Der ADAC sorgt mit einer neuen Forderung für Empörung unter Millionen Autofahrern. Wie FOCUS Online berichtet, hält der Autoclub höhere Spritpreise für notwendig, damit die Deutschen ihre Verbrenner endlich aufgeben. Autofahren müsse teurer werden, um die Klimaziele zu erreichen und den Umstieg auf Elektroautos zu erzwingen – so die offen ausgesprochene Linie.
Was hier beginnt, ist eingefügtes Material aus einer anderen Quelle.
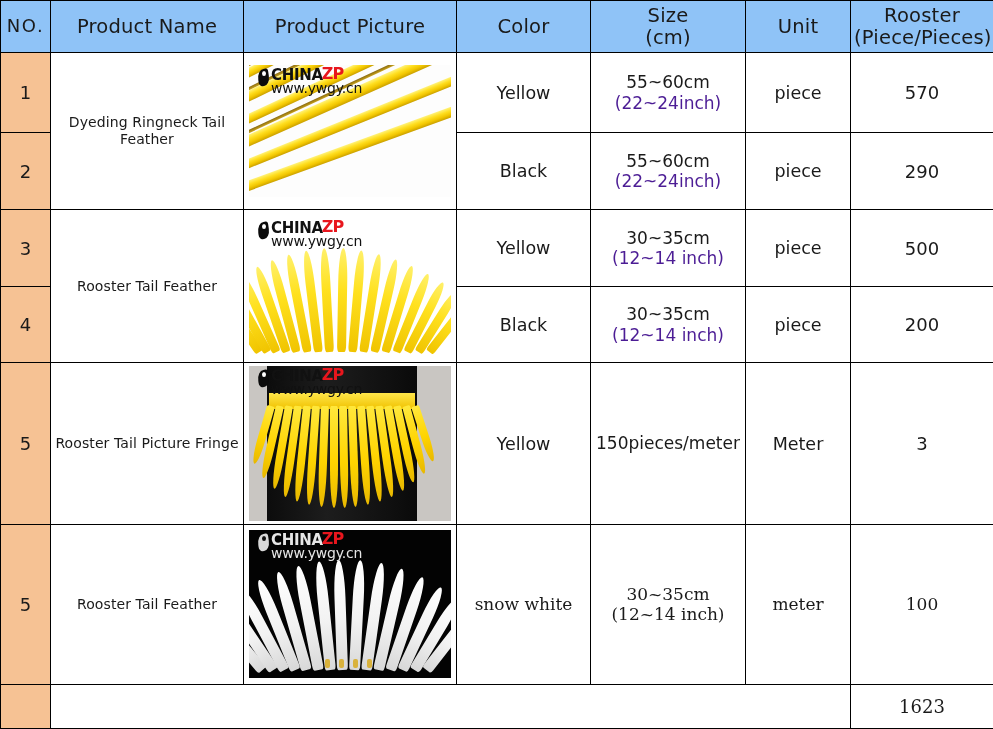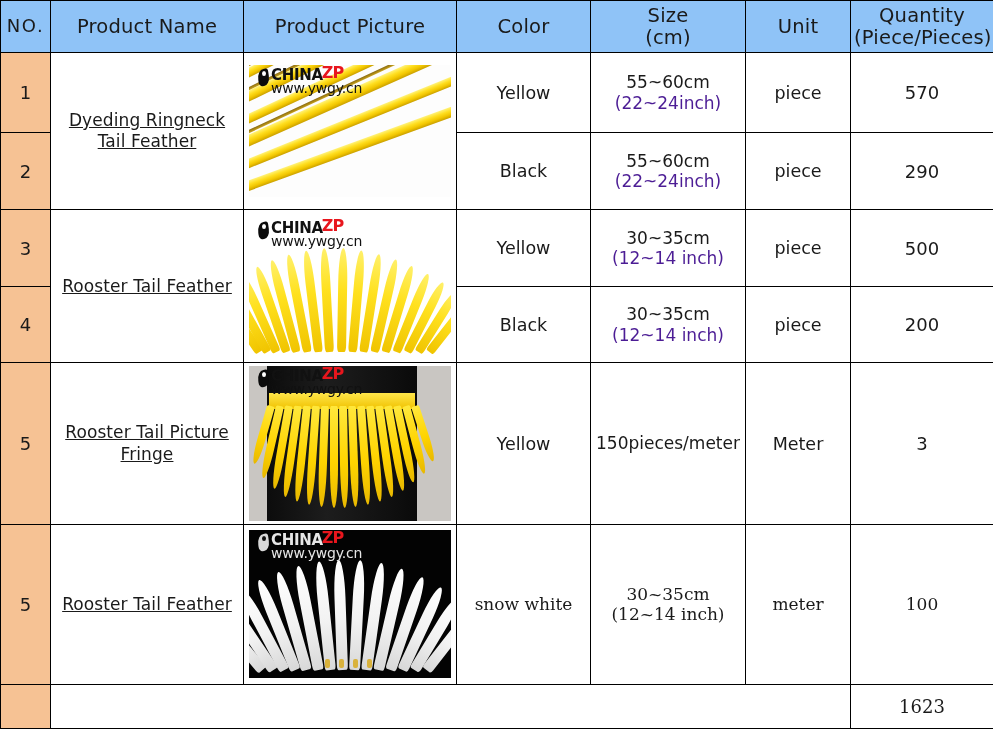--- a/index.html
+++ b/index.html
@@ -248,7 +248,7 @@
         </th>
         <th>Unit</th>
         <th>
-          <span>Quantity</span><br>
+          <span>Rooster</span><br>
           <span>(Piece/Pieces)</span>
         </th>
       </tr>

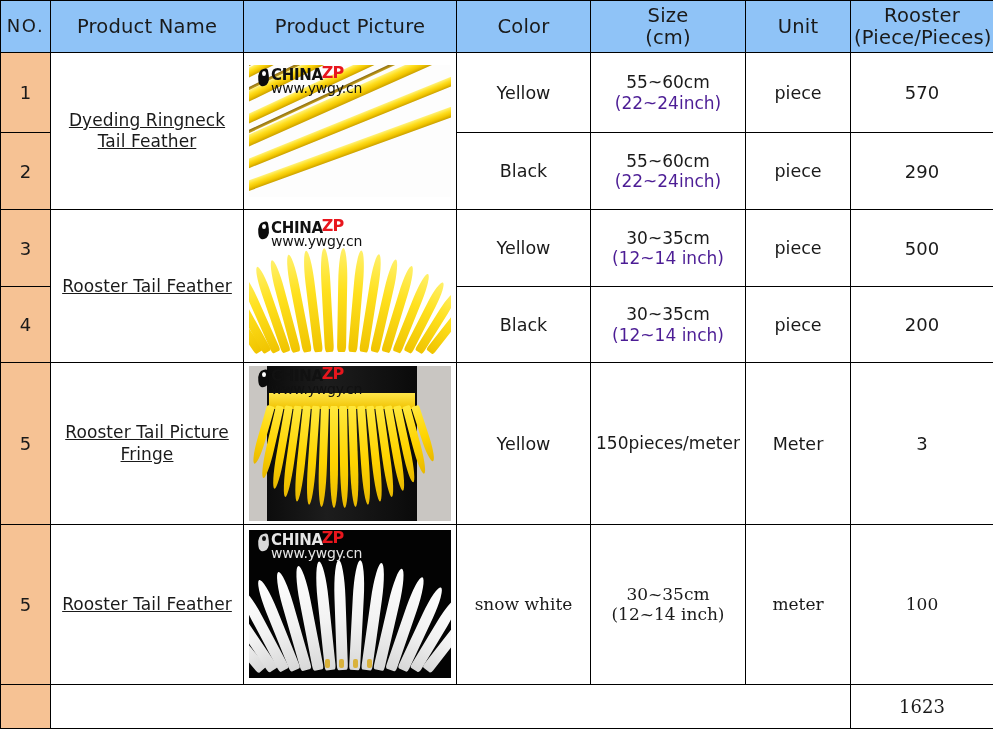--- a/index.html
+++ b/index.html
@@ -124,7 +124,7 @@
     border-radius: 50%;
   }
   .zp-textblock { display: flex; flex-direction: column; }
-  .zp-row1 { display: flex; align-items: flex-start; }
+  .zp-row1 { display: flex; align-items: center; }
   .zp-china {
     font-family: "DejaVu Sans", sans-serif;
     font-weight: bold;

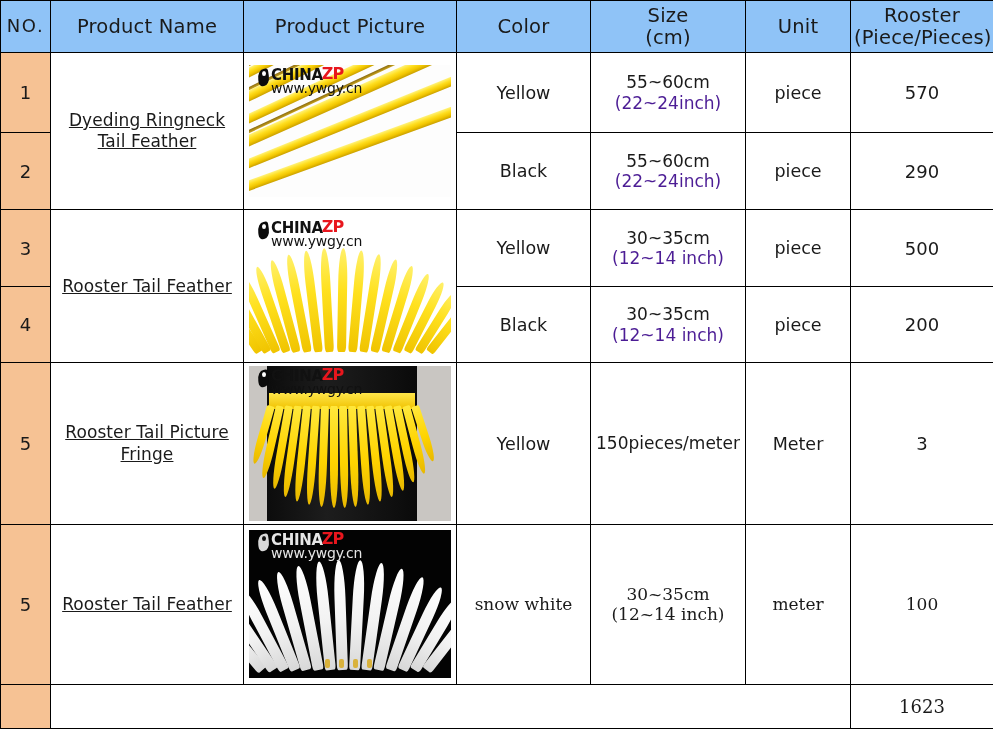--- a/index.html
+++ b/index.html
@@ -56,10 +56,9 @@
   td.no-cell.total-no { background: #f6c294; }
 
   td.name-cell {
-    font-size: 17px;
+    font-size: 14px;
     line-height: 1.25;
     letter-spacing: 0.1px;
-    text-decoration: underline;
   }
   td.color-cell { font-size: 17.5px; }
   td.unit-cell  { font-size: 17.5px; }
Ausgerechnet der größte Automobilclub des Landes argumentiert damit gegen die Interessen seiner eigenen Mitglieder. Nach Ansicht des ADAC müsse der Preisabstand zwischen Benzin, Diesel und Strom deutlich wachsen, damit E-Autos attraktiver würden. In der Praxis bedeutet das: Wer weiterhin auf einen Verbrenner angewiesen ist, soll finanziell unter Druck gesetzt werden. Pendler, Familien, Menschen im ländlichen Raum oder Handwerker – sie alle zahlen für eine ideologisch geprägte Verkehrspolitik, die kaum Rücksicht auf die Realität nimmt.
Besonders brisant ist dabei, dass selbst der ADAC einräumt, dass sich längst nicht jeder ein neues Elektroauto leisten kann. Trotzdem wird akzeptiert, dass steigende CO₂-Abgaben und künstlich verteuerte Spritpreise massive soziale Folgen haben. Statt sich für bezahlbare Mobilität, technologische Offenheit oder echte Alternativen einzusetzen, stellt sich der Club hinter das politische Ziel, Autofahren systematisch unattraktiv zu machen.
Damit entfernt sich der ADAC immer weiter von seinem ursprünglichen Selbstverständnis als Schutzorganisation der Autofahrer. Was früher als Bollwerk gegen Abzocke, Bürokratie und staatliche Bevormundung galt, wirkt heute zunehmend wie ein Erfüllungsgehilfe der Klima-Agenda. Für viele Mitglieder ist das ein Vertrauensbruch – und ein weiterer Beleg dafür, wie weit sich Funktionäre von der Lebensrealität ihrer Basis entfernt haben.
Bleibt am Ende eine Frage, die sich immer mehr Autofahrer stellen dürften: Ist man als Autofahrer bei einem anderen Automobilclub inzwischen besser aufgehoben als beim ADAC?